I'm reading through Earl Creps book Off Road Disciplines. It is a good book and I have started reading his blog. This week he has a post that mentions that he feels that there is freedom in declaring yourself ignorant when you give a talk. Perhaps it is freeing to lower the expectations of others so you do not have to live up to them. I'm not sure if it is a fad right now to talk this way, but I have heard it a lot here lately.

Last spring we had a men's advance (same thing as a retreat only not so wimpy) and the speaker was there to talk about raising children for Christ. He then introduced himself as being a failure. He told how though he worked with a nationally known youth discipleship organization, however his son was not embracing the faith. Personally, I would have loved to hear what this man had to say about youth discipleship, but his talk on raising a family seemed to be dead before the party began. He did not confess his failure and then declare the Word of God, he let us just share in our own ignorance. I'm not saying that guy has worse or better faults than my own, it just does not seem fitting to listen to someone who claims to have no advise. It might appeal to someone who likes to get a lot of attention to have the floor given to them by the conference or class speaker. Then it becomes a platform for the bold, desperate, or needy to get their speaking needs out on the group.
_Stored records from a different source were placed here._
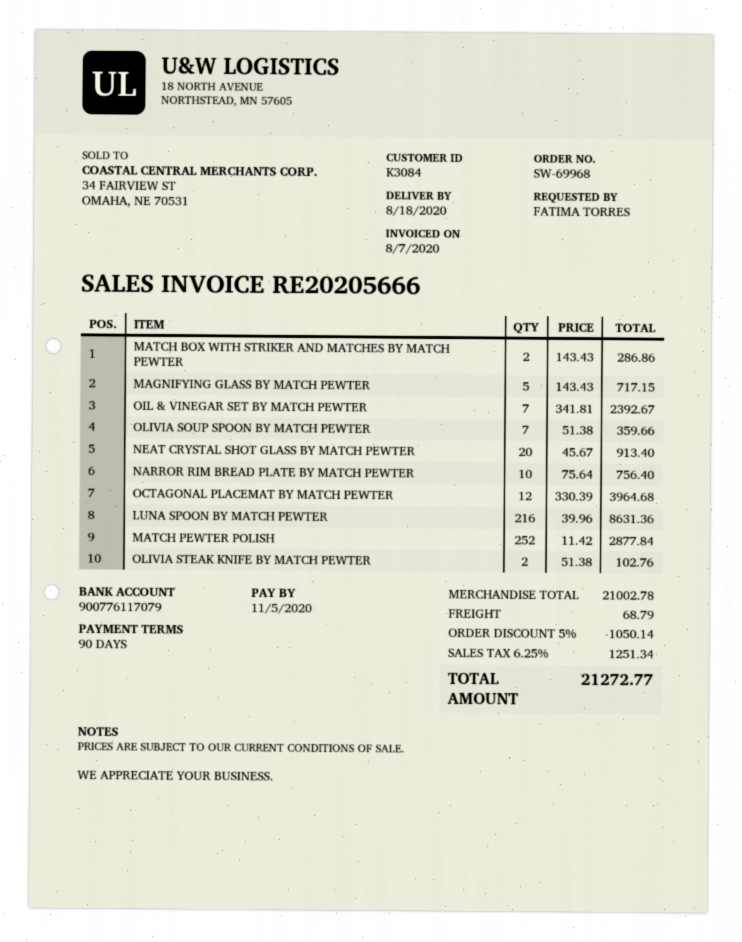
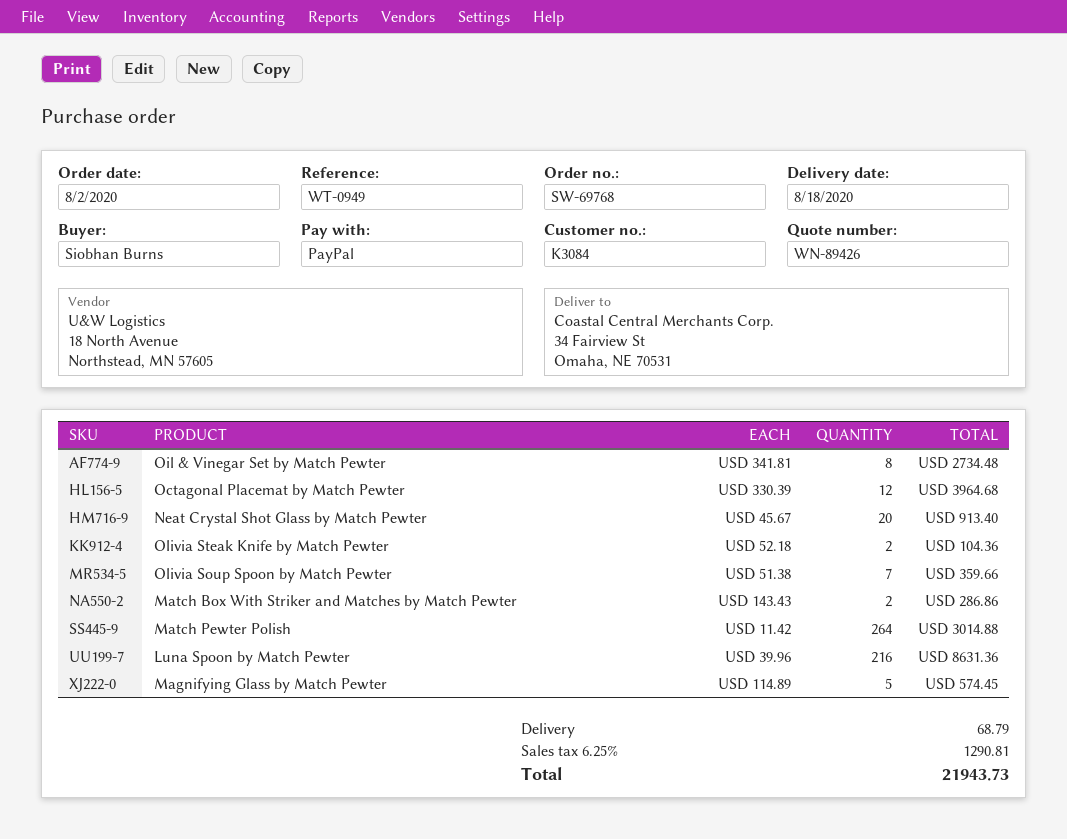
order number: SW-69968 -> SW-69768
ordered by: FATIMA TORRES -> Siobhan Burns
MAGNIFYING GLASS BY MATCH PEWTER: 5 x 143.43 = 717.15 -> 5 x 114.89 = 574.45
OIL & VINEGAR SET BY MATCH PEWTER: 7 x 341.81 = 2392.67 -> 8 x 341.81 = 2734.48
NARROR RIM BREAD PLATE BY MATCH PEWTER: 10 x 75.64 = 756.40 -> none
MATCH PEWTER POLISH: 252 x 11.42 = 2877.84 -> 264 x 11.42 = 3014.88
OLIVIA STEAK KNIFE BY MATCH PEWTER: 2 x 51.38 = 102.76 -> 2 x 52.18 = 104.36
discount: 5% = 1050.14 -> none
tax: 6.25% = 1251.34 -> 6.25% = 1290.81
total: 21272.77 -> 21943.73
It is great to be honest about faults with a crowd when teaching or preaching. If one is truly honest it can be refreshing, it can be invigorating, it can be eye-opening, and it can even be jarring. But I have noticed with more than one teacher that they use a confession not as a method of leading someone to a better path but as a buffer against expectations. Perhaps this resonates with youth culture today. Somehow I doubt it. I think most people respect a fellow struggler but do not care to invest their time with a fellow who fails to struggle.

Rather than being a lowering of the veil off our faces we can use a confession as a means putting up a veil. It is how we lower expectations, give ourselves an opportunity to not work so hard and generally take it easy. We should be honest. We should take down the veils in our lives that keep us from being close to God and people. This will mean that we confess sin privately and sometimes publicly. It means that we take criticism well. While veils may be a feminine garment in our culture, Moses wore a veil and many a Christian of both genders is wearing a metaphorical veil today. God calls us to take down the veil.